I was first introduced to graphic novels last semester in my 701 class. We read Satrapi’s Persepolis and McCloud’s complete Understanding Comics. After working through graphic novels last semester, I was excited to read Nat Turner. I had a decidedly more difficult time reading Nat Turner than I did reading Persepolis, a graphic novel about a young girl growing up in Iran during the Islamic Revolution. It seemed strange to me that I was having a harder time comprehending Nat Turner, because I know a lot more of the history of Nat Turner’s rebellion than I knew about the Islamic Revolution when I read Persepolis. After reading through Scott McCloud’s excerpts again, I realized that the way Kyle Baker presents his story puts much more responsibility on the reader than Satrapi does in Persepolis, which might make it a more difficult read. 

McCloud talks about “reader responsibility” in his chapter on closure and the gutters between panels. Nat Turner puts a lot of responsibility on the reader. Baker uses action-to-action, subject-to-subject, and even moment-to-moment panels to tell his story. In many of Baker’s silent panels, the reader is expected to make a really big interpretive leap of “closure” between panels when what is happening in the two panels isn’t necessarily that clear. For example, on page 72-73, there are a few moment-to-moment panels where we see two slaves singing. Nothing really changes between the two panels, but we do see one man eyeing the other man suspiciously, so we know that what is happening is of importance. Here, I had a difficult time interpreting what was happening between the two panels until I read Kyle Baker’s notes in the back of the book. He indicates that on those pages, he was depicting the importance of transmitting messages through singing. I knew that singing was really important in the slave culture, but these panels were really vague and it was almost like I needed to read that note in the back of the book to confirm what I thought was happening in these panels. 

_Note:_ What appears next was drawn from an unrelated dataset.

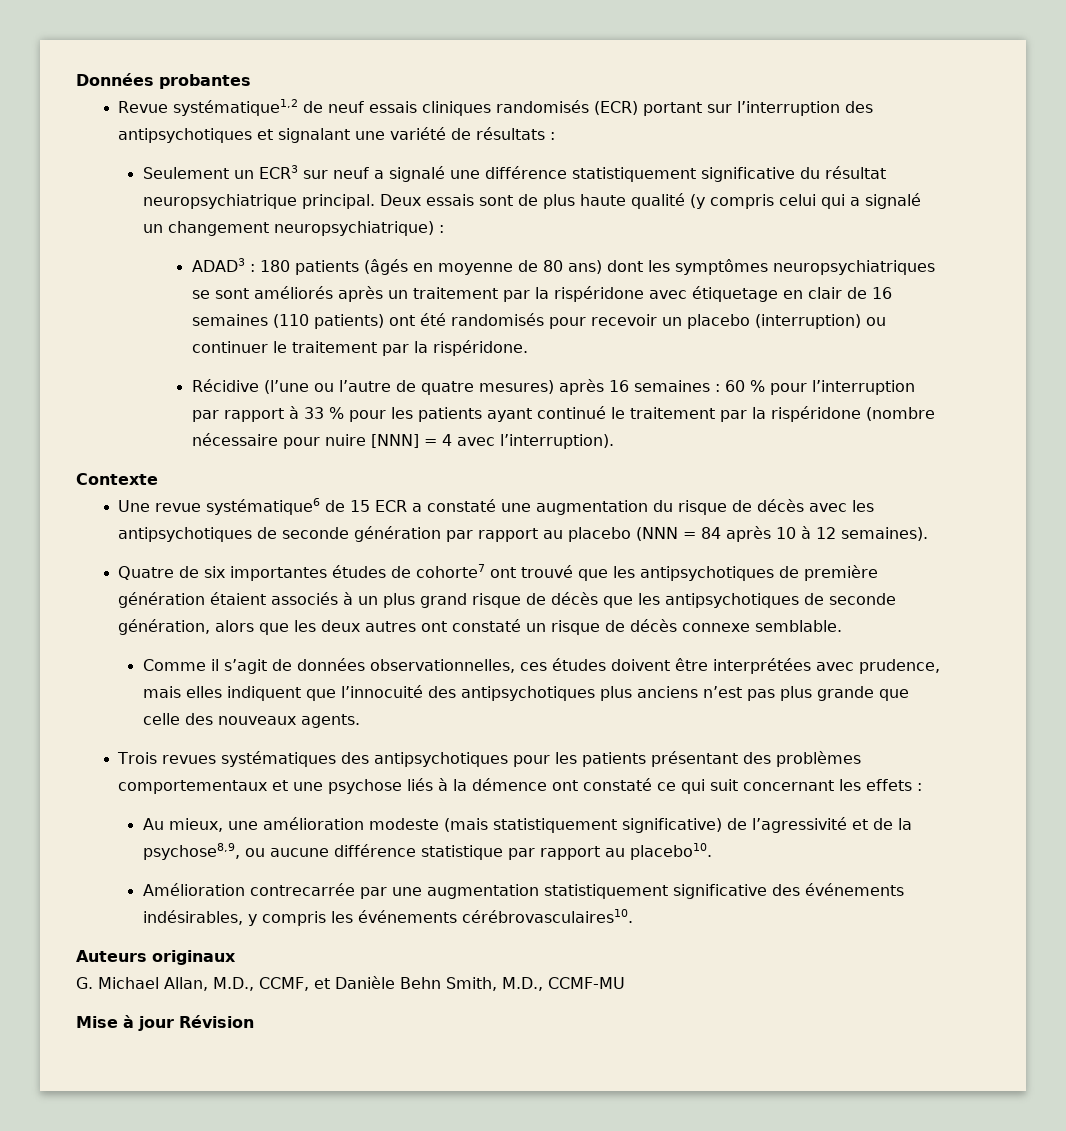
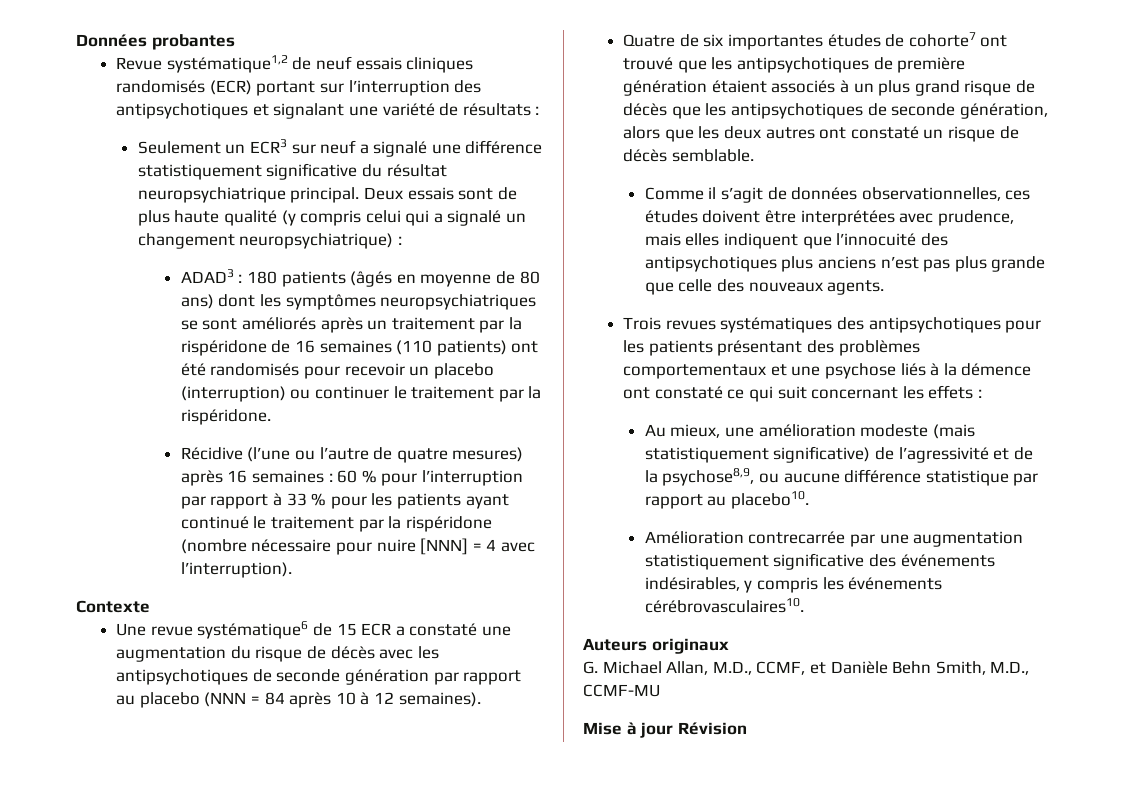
- ADAD3 : 180 patients (âgés en moyenne de 80 ans) dont les symptômes neuropsychiatriques se sont améliorés après un traitement par la rispéridone avec étiquetage en clair de 16 semaines (110 patients) ont été randomisés pour recevoir un placebo (interruption) ou continuer le traitement par la rispéridone.
+ ADAD3 : 180 patients (âgés en moyenne de 80 ans) dont les symptômes neuropsychiatriques se sont améliorés après un traitement par la rispéridone de 16 semaines (110 patients) ont été randomisés pour recevoir un placebo (interruption) ou continuer le traitement par la rispéridone.
- Quatre de six importantes études de cohorte7 ont trouvé que les antipsychotiques de première génération étaient associés à un plus grand risque de décès que les antipsychotiques de seconde génération, alors que les deux autres ont constaté un risque de décès connexe semblable.
+ Quatre de six importantes études de cohorte7 ont trouvé que les antipsychotiques de première génération étaient associés à un plus grand risque de décès que les antipsychotiques de seconde génération, alors que les deux autres ont constaté un risque de décès semblable.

McCloud also talks about how the placement and shape of the panels can affect the reading experience. There are several pages when Baker incorporates words from Nat’s confessions with some graphics. On these pages, such as page 133, the panels are both round and square and are mixed in with the words. Because the panels are not in a linear order where we can read them left to right, it puts more responsibility on the reader to figure out how you are supposed to take in all of the information on the page. 

The more true-to-reality graphics that Baker uses to depict the story helps to make the story more disturbing. Unlike Satrapi who uses a stripped-down comic image to depict herself (think Peanuts or Garfield type comics), Baker gives his characters a more human and individual look. In one of the chapters in Understanding Comics, McCloud argues that readers of graphic novels tend to identify with the more “comic”-looking characters because the simple illustration allows the reader to see themselves in the character. Baker’s characters had very distinct, unique, true-to-life characteristics that may prevent readers from “seeing themselves in the characters” as McCloud argues. However, I think that by giving his characters more humanly characteristics, the violence and hardships that the slaves went through is that much more disturbing to watch unfold on the page.

One thought on “Reader Responsibility in Nat Turner

  1. Professor Sample

    I’m glad you bring in McCloud, especially the question of “closure.” I think you’re dead-on that Baker makes us as readers do a lot of the interpretative work.

    And going back to one of the lessons from The Elements and Pleasures of Difficulty, we should remember that if there are moments that don’t make narrative sense in Nat Turner the problem is likely (and deliberately) found within the text and not in our own reading incompetence. That is, there are moments in Nat Turner that are supposed to be chaotic and hard to figure out. It’s kind of a subjective perspective, where we’re meant to feel the same confusion and chaos that characters in the text feel.